Total, que  no quiera la criatura que hoy mismo tuviera que irme con mi maletita al paritorio, porque a resultas de mis dos intentonas de depilación de los últimos días no voy ni bien depilada ni totalmente peluda, sino un mix alternativo que comprende haber eliminado el vello en aquellas zonas donde ha querido y podido llegar mi mano, que tampoco podría decirles cuales son, francamente, porque sencillamente, lo ignoro.

Lo cual me lleva a constatar que la ignorancia es una bendición, como en muchos otros casos.

Y desde aquí, además, lanzo una pregunta a los fabricantes de ceras y productos depilatorios del mundo: señores fabricantes, porque seguro que son señores y de más de cincuenta años, como si lo viera: ¡¡¿quién, en su sano juicio, decide que diez banditas de esas depilatorias son suficientes para dejar listas y preparadas unas piernas de una mujer medio normal a partir de una talla 38?!! (lo de la talla 38 en mi situación actual es una ironía, por si hace falta aclaración).

Y como última reflexión, me pregunto si en vez de la anglosajonada esa del baby-shower, o de la fiesta del sexo del bebé, para las cuales no tengo ni estómago ni energía suficientes, no estaría muchísisisisisimo mejor pedir un bono de acicalamiento intensivo y extremo para causas perdidas como la mía, abandonadita al chándal, a la coleta desaliñada y a las franjas de pelos en zonas del cuerpo donde mi vista no alcanza a divisar.
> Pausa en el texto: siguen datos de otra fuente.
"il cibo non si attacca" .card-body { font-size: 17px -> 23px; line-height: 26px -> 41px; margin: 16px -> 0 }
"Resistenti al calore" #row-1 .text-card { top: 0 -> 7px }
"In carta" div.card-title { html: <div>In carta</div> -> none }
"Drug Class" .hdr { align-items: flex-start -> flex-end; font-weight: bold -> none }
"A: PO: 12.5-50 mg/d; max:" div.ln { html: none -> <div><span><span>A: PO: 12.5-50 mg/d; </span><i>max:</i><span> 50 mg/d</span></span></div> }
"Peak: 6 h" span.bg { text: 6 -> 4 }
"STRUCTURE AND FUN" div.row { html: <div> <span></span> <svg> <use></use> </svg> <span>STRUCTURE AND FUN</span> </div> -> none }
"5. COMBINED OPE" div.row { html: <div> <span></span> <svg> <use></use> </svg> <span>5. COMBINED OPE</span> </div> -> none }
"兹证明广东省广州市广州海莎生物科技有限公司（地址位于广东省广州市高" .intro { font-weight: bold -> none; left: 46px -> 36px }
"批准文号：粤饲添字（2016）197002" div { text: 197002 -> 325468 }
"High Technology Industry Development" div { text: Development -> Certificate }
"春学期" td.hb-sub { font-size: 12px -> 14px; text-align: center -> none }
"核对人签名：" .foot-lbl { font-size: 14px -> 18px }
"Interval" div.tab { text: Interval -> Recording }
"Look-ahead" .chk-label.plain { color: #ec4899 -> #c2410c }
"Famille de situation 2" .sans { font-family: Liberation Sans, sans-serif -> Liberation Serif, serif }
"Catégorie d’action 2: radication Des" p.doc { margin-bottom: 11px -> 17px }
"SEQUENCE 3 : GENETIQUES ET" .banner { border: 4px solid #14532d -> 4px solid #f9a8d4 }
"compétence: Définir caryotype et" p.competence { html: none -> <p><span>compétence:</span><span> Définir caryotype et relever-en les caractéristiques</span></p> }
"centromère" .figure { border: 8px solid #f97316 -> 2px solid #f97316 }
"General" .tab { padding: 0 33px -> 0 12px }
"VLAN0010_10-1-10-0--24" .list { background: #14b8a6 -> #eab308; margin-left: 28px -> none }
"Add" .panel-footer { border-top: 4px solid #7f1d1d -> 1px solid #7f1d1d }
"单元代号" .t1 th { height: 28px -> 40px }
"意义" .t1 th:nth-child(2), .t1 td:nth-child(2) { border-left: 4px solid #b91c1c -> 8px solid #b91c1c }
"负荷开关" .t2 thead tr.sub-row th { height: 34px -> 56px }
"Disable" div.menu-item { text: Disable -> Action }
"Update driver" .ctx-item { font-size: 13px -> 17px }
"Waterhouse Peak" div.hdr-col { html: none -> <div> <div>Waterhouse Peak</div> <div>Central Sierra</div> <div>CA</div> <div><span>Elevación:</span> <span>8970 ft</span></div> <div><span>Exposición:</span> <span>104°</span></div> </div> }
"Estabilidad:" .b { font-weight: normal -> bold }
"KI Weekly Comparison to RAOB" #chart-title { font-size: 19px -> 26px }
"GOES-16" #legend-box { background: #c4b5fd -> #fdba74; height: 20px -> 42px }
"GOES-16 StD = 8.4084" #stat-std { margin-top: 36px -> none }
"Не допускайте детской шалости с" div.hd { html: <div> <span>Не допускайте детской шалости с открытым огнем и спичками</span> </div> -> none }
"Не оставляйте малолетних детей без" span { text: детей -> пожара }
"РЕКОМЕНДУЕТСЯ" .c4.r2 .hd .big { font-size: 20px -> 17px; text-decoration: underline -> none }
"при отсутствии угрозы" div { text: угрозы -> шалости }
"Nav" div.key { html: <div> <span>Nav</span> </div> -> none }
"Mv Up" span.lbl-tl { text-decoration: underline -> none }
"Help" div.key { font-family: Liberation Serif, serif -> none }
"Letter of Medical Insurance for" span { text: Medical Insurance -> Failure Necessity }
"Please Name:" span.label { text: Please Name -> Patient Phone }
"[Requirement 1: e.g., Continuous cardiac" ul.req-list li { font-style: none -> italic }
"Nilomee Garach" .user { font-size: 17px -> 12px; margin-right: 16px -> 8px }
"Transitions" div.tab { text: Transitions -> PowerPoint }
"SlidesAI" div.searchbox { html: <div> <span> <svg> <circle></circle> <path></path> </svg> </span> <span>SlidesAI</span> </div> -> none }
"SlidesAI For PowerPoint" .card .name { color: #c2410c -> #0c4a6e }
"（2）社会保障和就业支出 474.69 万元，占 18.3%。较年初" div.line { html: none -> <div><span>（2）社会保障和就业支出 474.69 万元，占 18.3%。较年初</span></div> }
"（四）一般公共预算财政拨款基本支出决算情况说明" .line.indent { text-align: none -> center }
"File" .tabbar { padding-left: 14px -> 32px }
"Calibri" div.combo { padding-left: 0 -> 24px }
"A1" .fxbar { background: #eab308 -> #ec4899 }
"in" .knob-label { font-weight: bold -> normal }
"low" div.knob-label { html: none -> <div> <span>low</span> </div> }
Vamos, directita a Lourdes me tenía que ir…

Realidad aumentada: la metamorfosis de las mallas

Pensaba escribir una reclamación furibunda sobre el estado calamitoso de mi barrio (pendiente queda), pero hete aquí que en una de éstas, y por casualidad, me he mirado al espejo. Y sorprendida, no gratamente, he soltado un ¡Hosti tú! (nótese el efecto pocoyizante que hemos de insuflar al vocabulario soez) Y a ti, ¿qué te ha pasado? 

La respuesta a esta sencilla pregunta tampoco es que sea nada compleja: ya no voy a trabajar y eso, amigos, se nota más allá de en la cartita de la Vida Laboral que te manda la Seguridad Social. Así pues, el que yo me haya metamorfoseado de lo lindo con mis convecinos raciales adoptando (casi) la muy cómoda, aunque denostada, costumbre de ir en pijama y bata al Ahorramás va a ser que viene derivada del hecho que me paso parte del día solica en casa, y la otra parte hundida en un arenero mientras mi criatura me echa, pala en mano, arena por encima (arena gustosamente condimentada con una buena ración de colillas, chicles y demás cochinadas varias). Vamos, como para ponerse el último de Chanel. Pues no.